File this one in the WTF folder. Toshiba managed to pique our interest with an ingenious, yet slightly crazy/useless display gimmick. An SSD board was mounted inside of a fish bowl, mostly submerged in ordinary water (made slightly alcoholic once everyone’s back was turned,) and was booted from on a computer next to the tank. Utterly useless? Yes. Attention getting? Yes. Can you do this at home? Yes (just don’t send us the repair bill.)
When quizzed about the oddity beside him, the question weary Toshiba rep explained that the drive was just an ordinary SSD, clear coated in a water proof lacquer, and dropped off at the pool. Notice that the electrical connections are safely above water, which makes the whole ridiculous setup a bit questionable.
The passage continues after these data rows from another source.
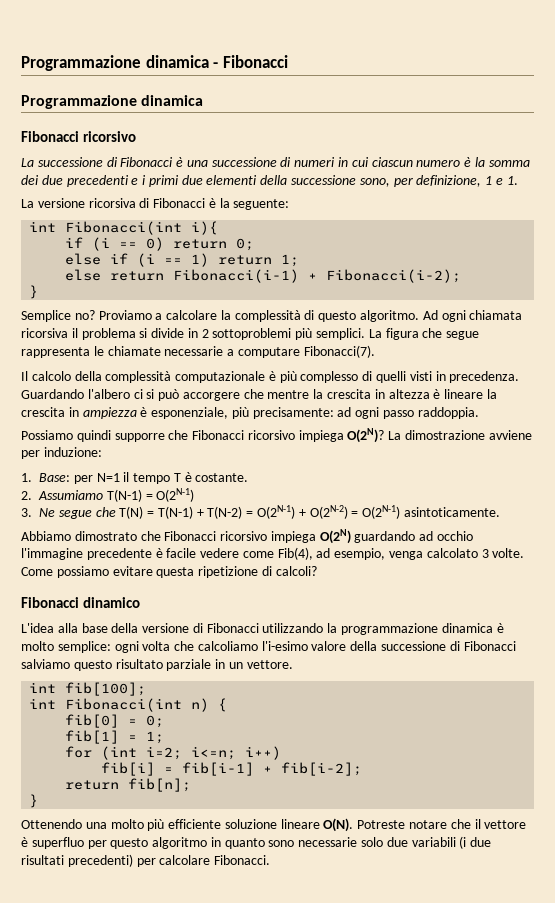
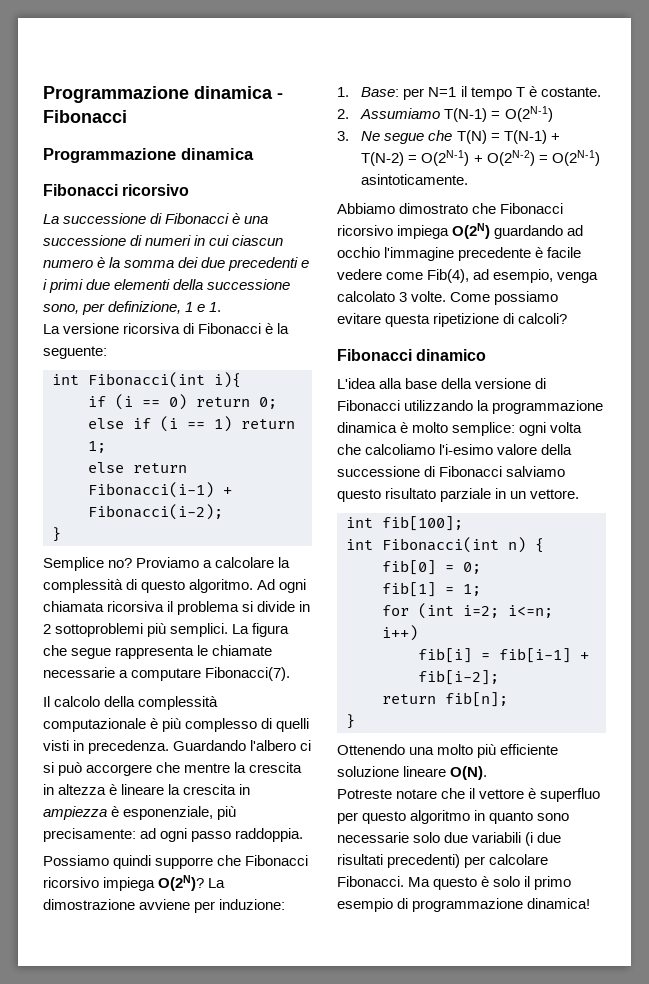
(354, 825) none -> (488, 773) //
(271, 860) none -> [408,876,572,890] [337,898,591,912] Ma questo è solo il primo esempio di programmazione dinamica!

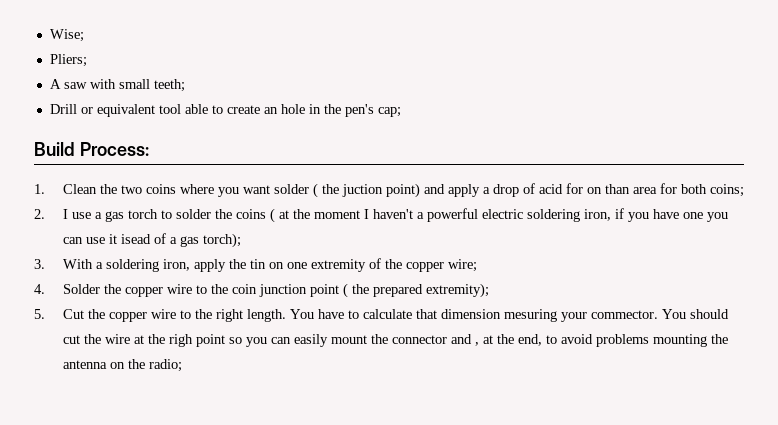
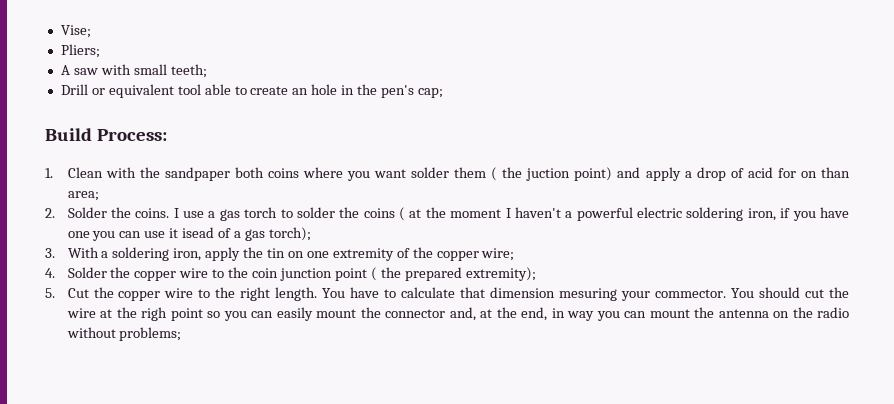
[49,29,84,42] Wise; -> [60,25,91,38] Vise;
[99,184,142,194] the two -> [105,167,264,181] with the sandpaper both
(309, 189) none -> [454,167,487,178] them
[632,183,744,197] [34,209,45,219] area for both coins; // 2. -> [67,191,99,201] [45,207,170,218] area; // 2. Solder the coins.
[450,334,479,346] and , -> [449,307,476,321] and,
[545,334,707,347] to avoid problems mounting -> [551,308,690,321] in way you can mount
[148,359,182,372] radio; -> [816,307,849,318] [66,327,182,341] radio without problems;

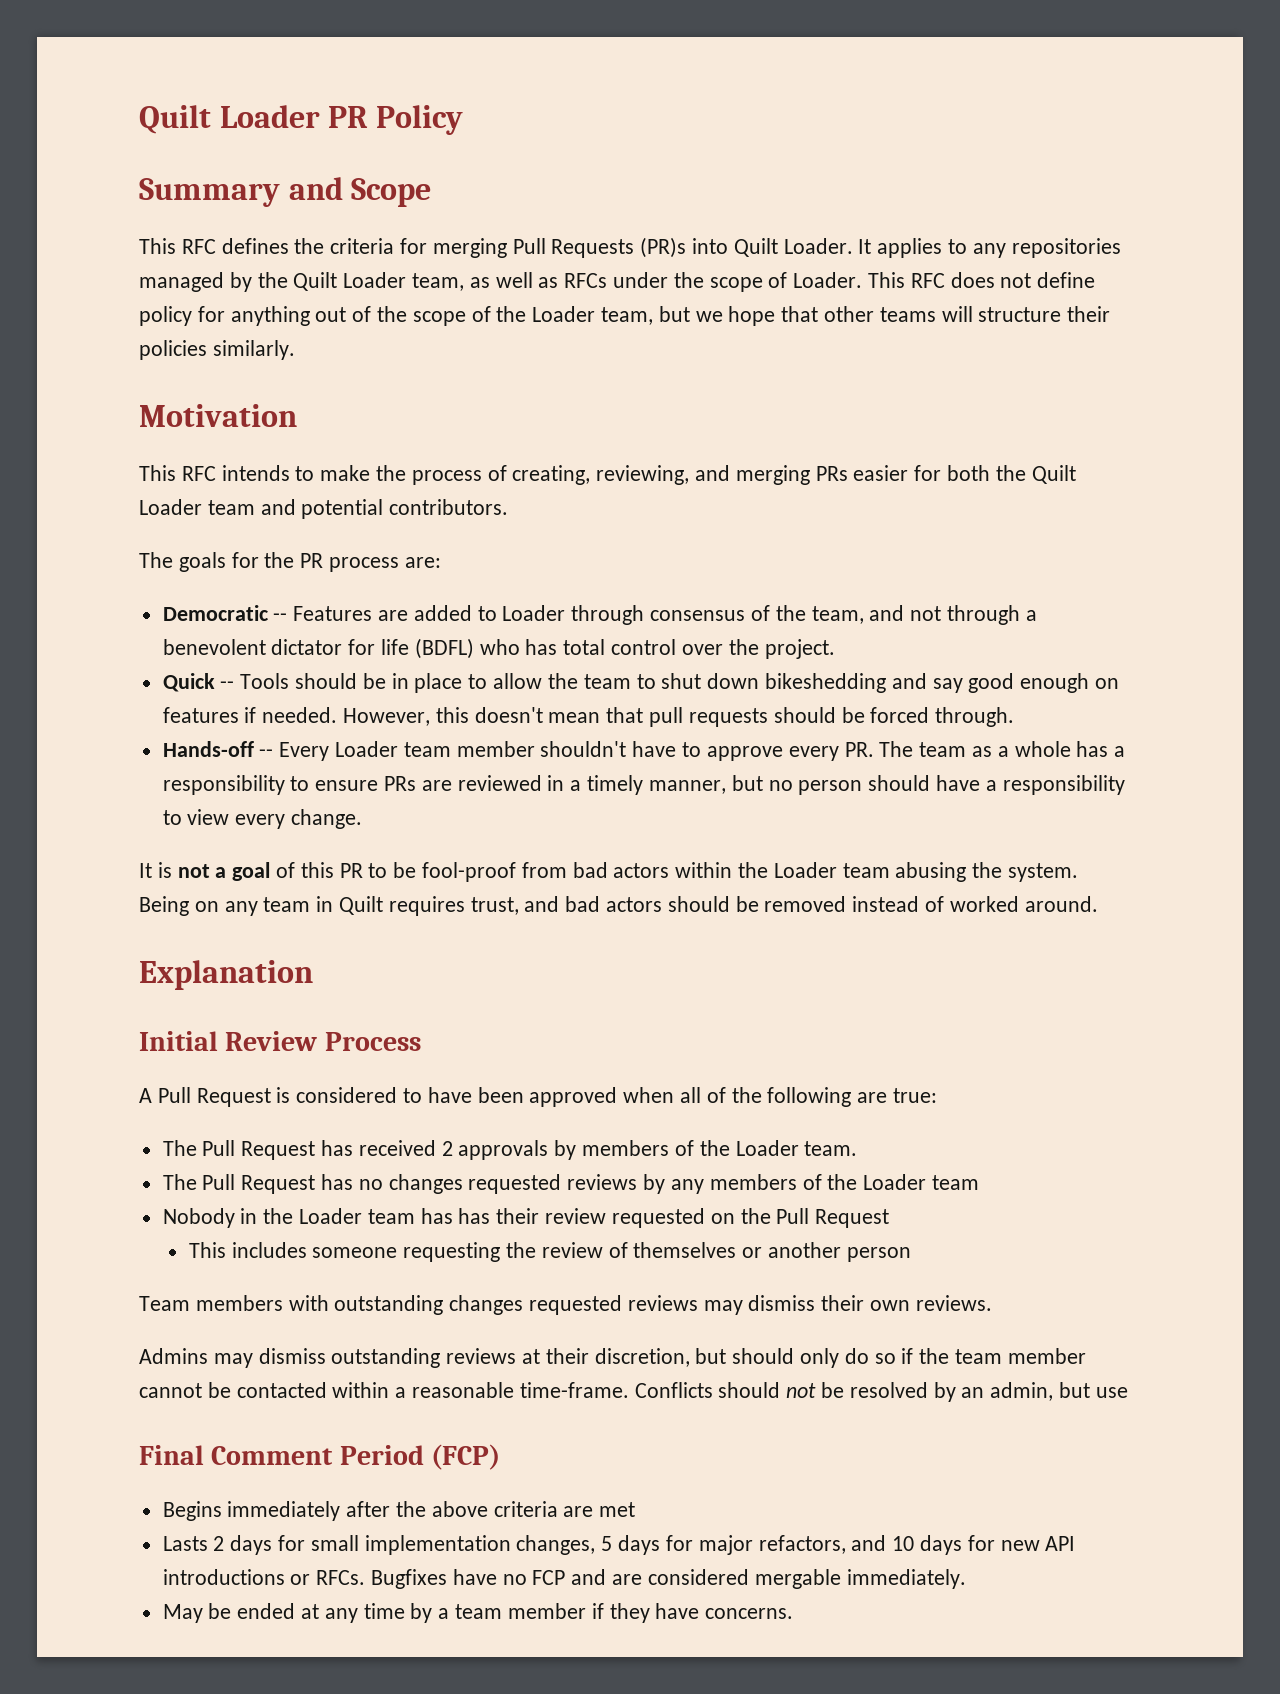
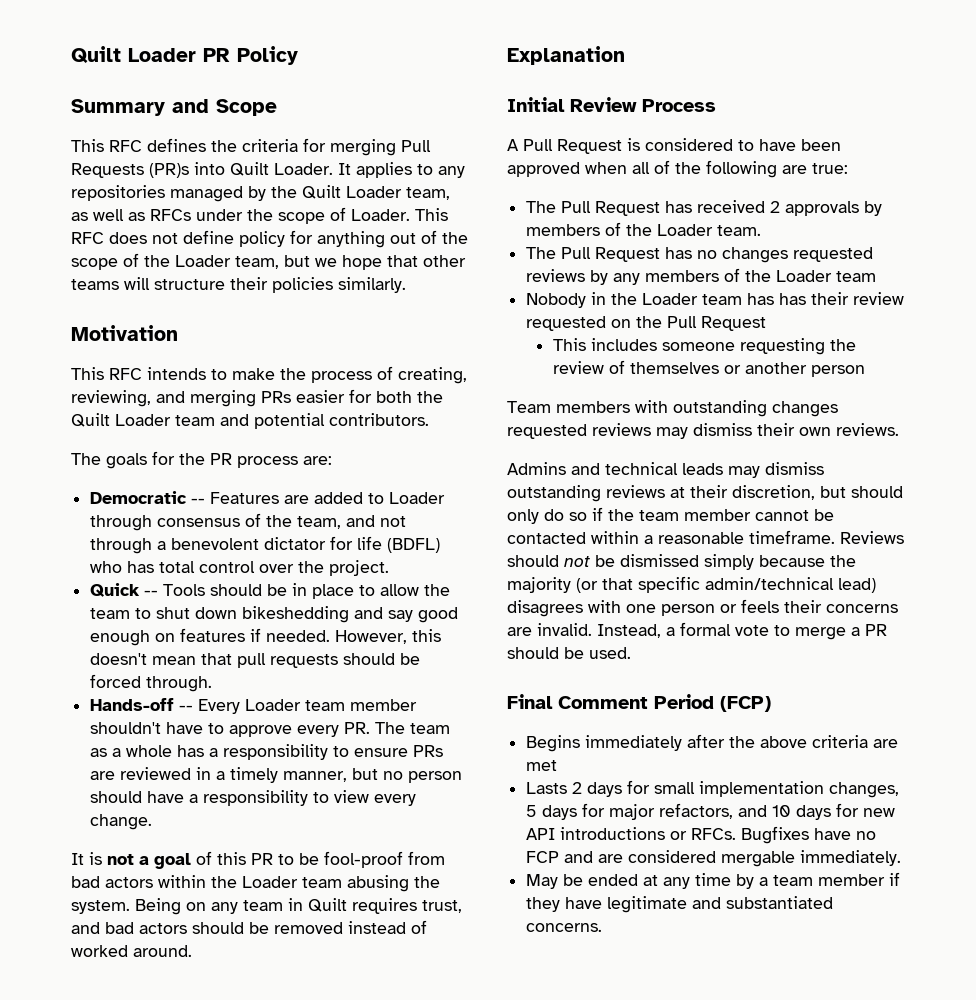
(208, 1356) none -> [571,462,723,475] and technical leads
[519,1382,713,1398] time-frame. Conflicts -> [749,530,904,544] timeframe. Reviews
[849,1382,1128,1402] resolved by an admin, but use -> [620,554,856,570] [507,576,876,593] [507,599,898,617] [507,622,887,640] [507,647,631,659] dismissed simply because the majority (or that specific admin/technical lead) disagrees with one person or feels their concerns are invalid. Instead, a formal vote to merge a PR should be used.
(700, 1611) none -> [607,896,834,913] legitimate and substantiated

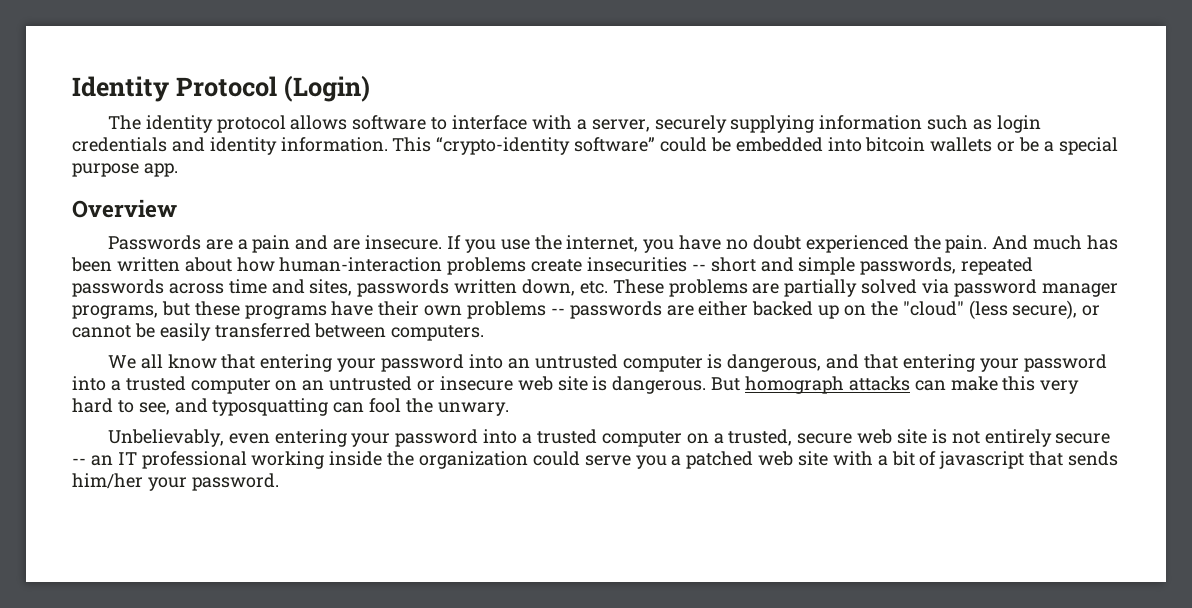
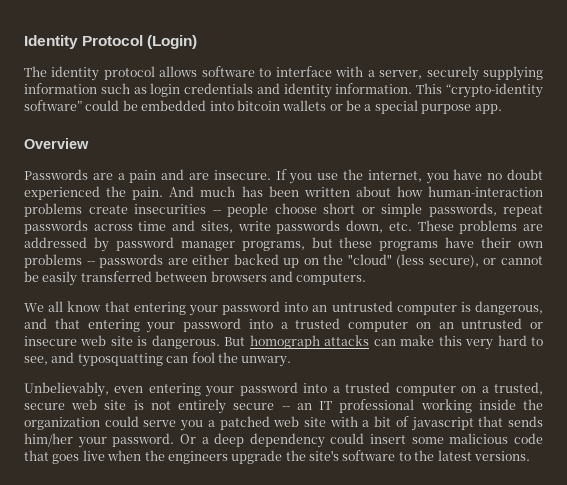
[710,257,794,272] short and -> [227,203,375,217] people choose short or
[961,257,1034,275] repeated -> [503,205,543,217] repeat
[357,279,518,297] passwords written -> [237,220,341,234] write passwords
[784,279,950,297] partially solved via -> [24,237,109,252] addressed by
(387, 330) none -> [210,271,293,282] browsers and
(279, 482) none -> [179,433,543,448] [24,450,530,464] Or a deep dependency could insert some malicious code that goes live when the engineers upgrade the site's software to the latest versions.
Whether Toshiba was trying to foreshadow scuba approved SSDs in the future, or whether it was just the byproduct of some marketing Kool-Aid hallucination is unclear but either way it’s always nice to see electronics and water playing together nicely.
Moving on, Toshiba had one of their 24nm NAND wafers on display for all the world to see (and probably as a shiny metaphor for a middle finger to Intel/Micron.) We were told it was “probably” comprised of 8Gb chips but no absolute confirmation of that could be beaten out of the Toshiba representatives in such a public venue.
24nm NAND is currently shipping in lower end flash memory products such as SD cards, and USB flash drives; basically any device that does not need to meet guaranteed write cycle figures. We were told that when a new flash memory process is rolled out it generally takes between 6 and 9 months before the node is mature enough to be used in an SSD environment that demands write cycle longevity. This means that that drives based on Toshiba flash memory are silently slated to get quite a bit cheaper as the transition from 32nm flash to 24nm begins in 2H this year. Meanwhile, keep in mind that companies are already shipping SSDs using IM’s 25nm process today.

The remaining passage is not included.